UBS salue les alternatives de la CER-E, mais alerte sur les coûts
UBS a salué mardi le travail de la Commission des affaires économiques et fiscales du Conseil des États (CER-E) dans l'examen d'alternatives aux propositions du Conseil fédéral en matière de réglementation bancaire. Les coûts resteraient cependant trop importants.
(Keystone-ATS) «UBS soutient des ajustements ciblés de la réglementation bancaire suisse, conformes aux normes internationales, proportionnés et s’attaquant aux causes profondes de la crise du Credit Suisse», rapporte un communiqué. «Cela inclut un alignement plus étroit des instruments de fonds propres additionnels de catégorie 1 (AT1) sur les pratiques internationales.»

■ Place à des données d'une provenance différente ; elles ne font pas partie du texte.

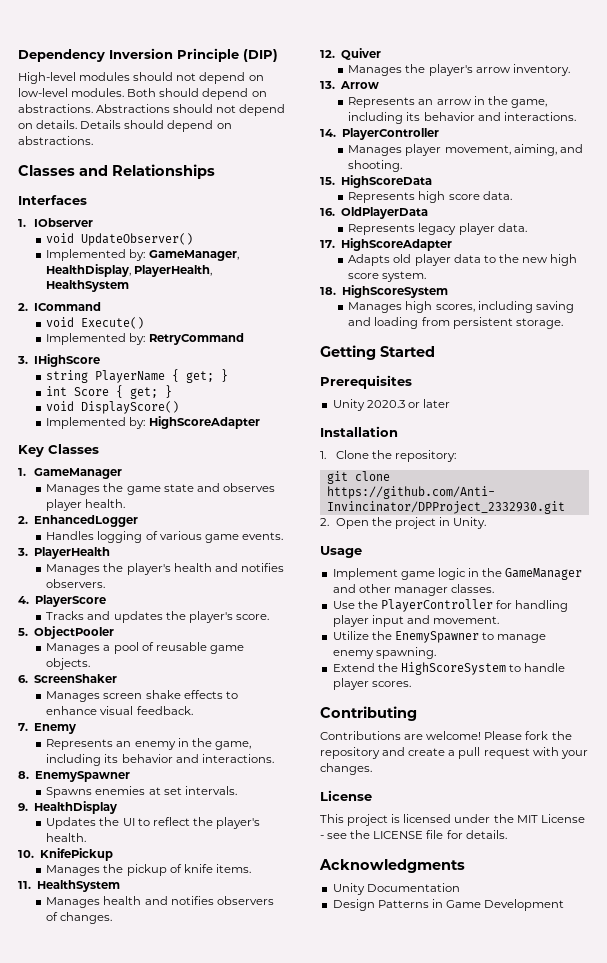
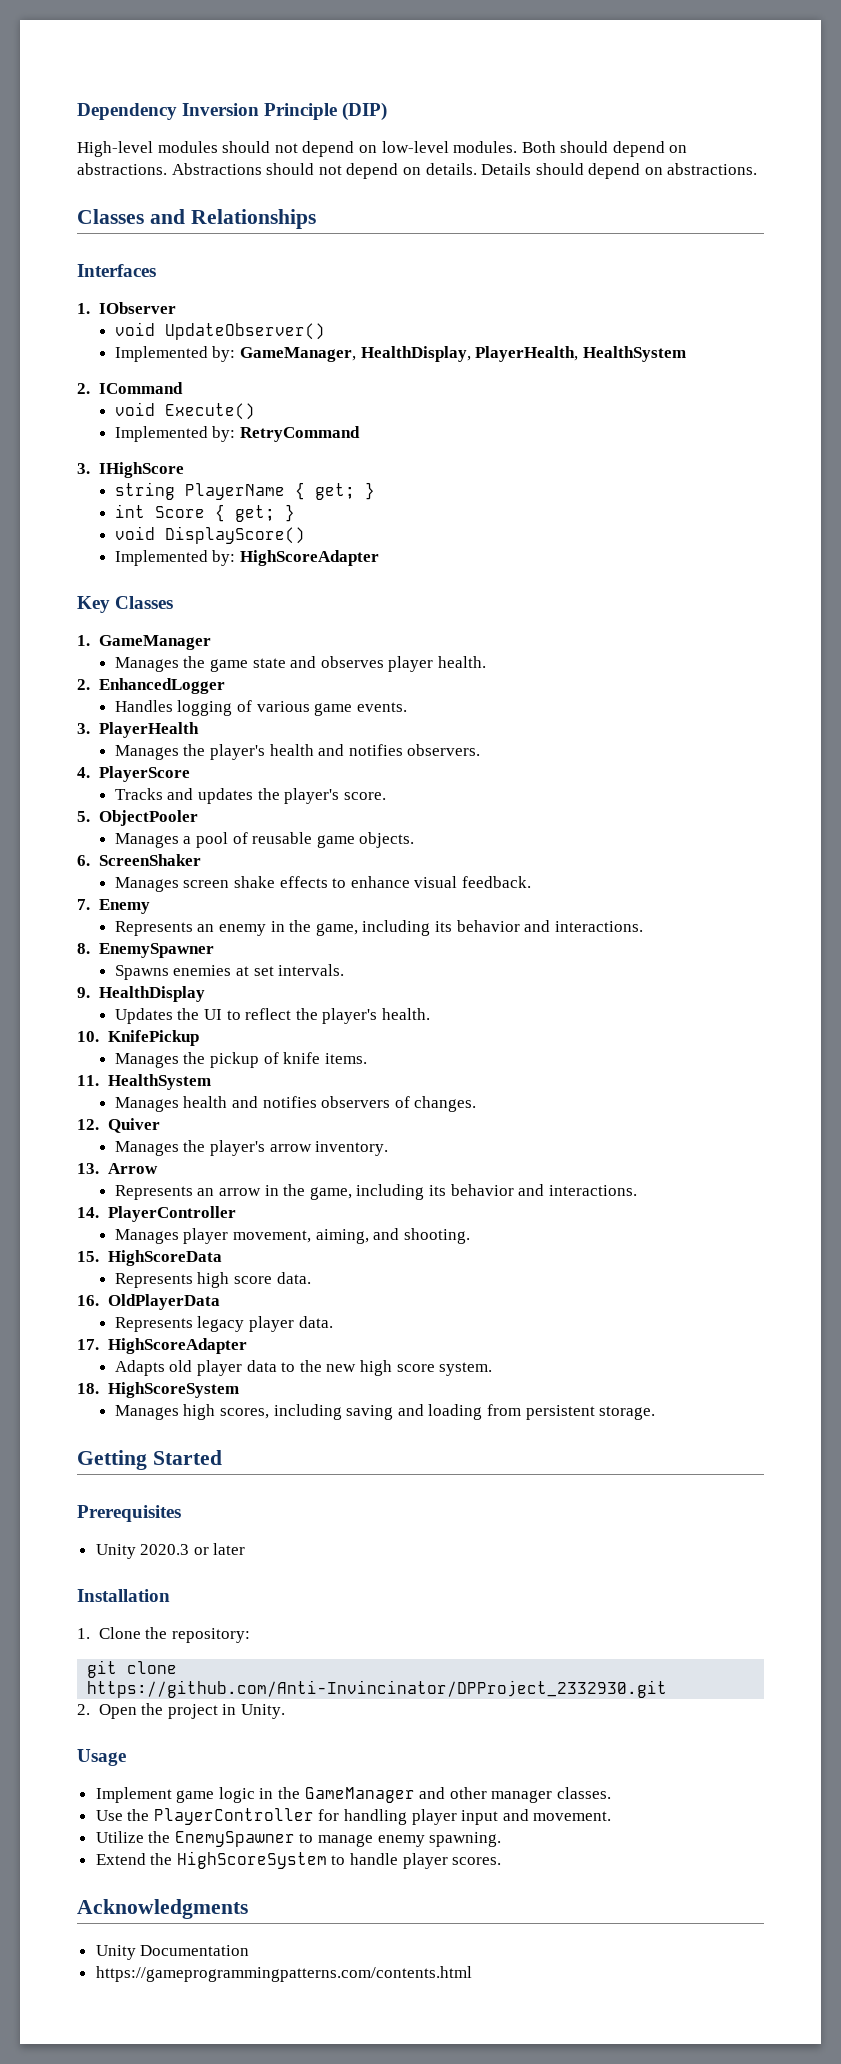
- Contributing
- Contributions are welcome! Please fork the repository and create a pull request with your changes.
- License
- This project is licensed under the MIT License - see the LICENSE file for details.
  Acknowledgments
  Unity Documentation
- Design Patterns in Game Development
+ https://gameprogrammingpatterns.com/contents.html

Cependant, les recommandations de la commission nécessiteraient 13 milliards de dollars d’AT1, ajoute UBS.
«Conjuguées à un grand nombre d’autres mesures réglementaires, elles alourdiraient encore les coûts de financement pour la place financière suisse et l’économie du pays, dans un contexte international où d’autres grandes places financières simplifient et rationalisent leurs cadres réglementaires bancaires.»
En tenant compte de la recommandation émise par la CER-E, UBS serait tenue de détenir environ 30 milliards de dollars de fonds propres de catégorie 1 supplémentaires depuis l’acquisition de Credit Suisse.
Parallèlement, les modifications réglementaires annoncées en début d’année devraient permettre de supprimer 4 milliards de dollars de fonds propres CET1 au niveau consolidé du groupe.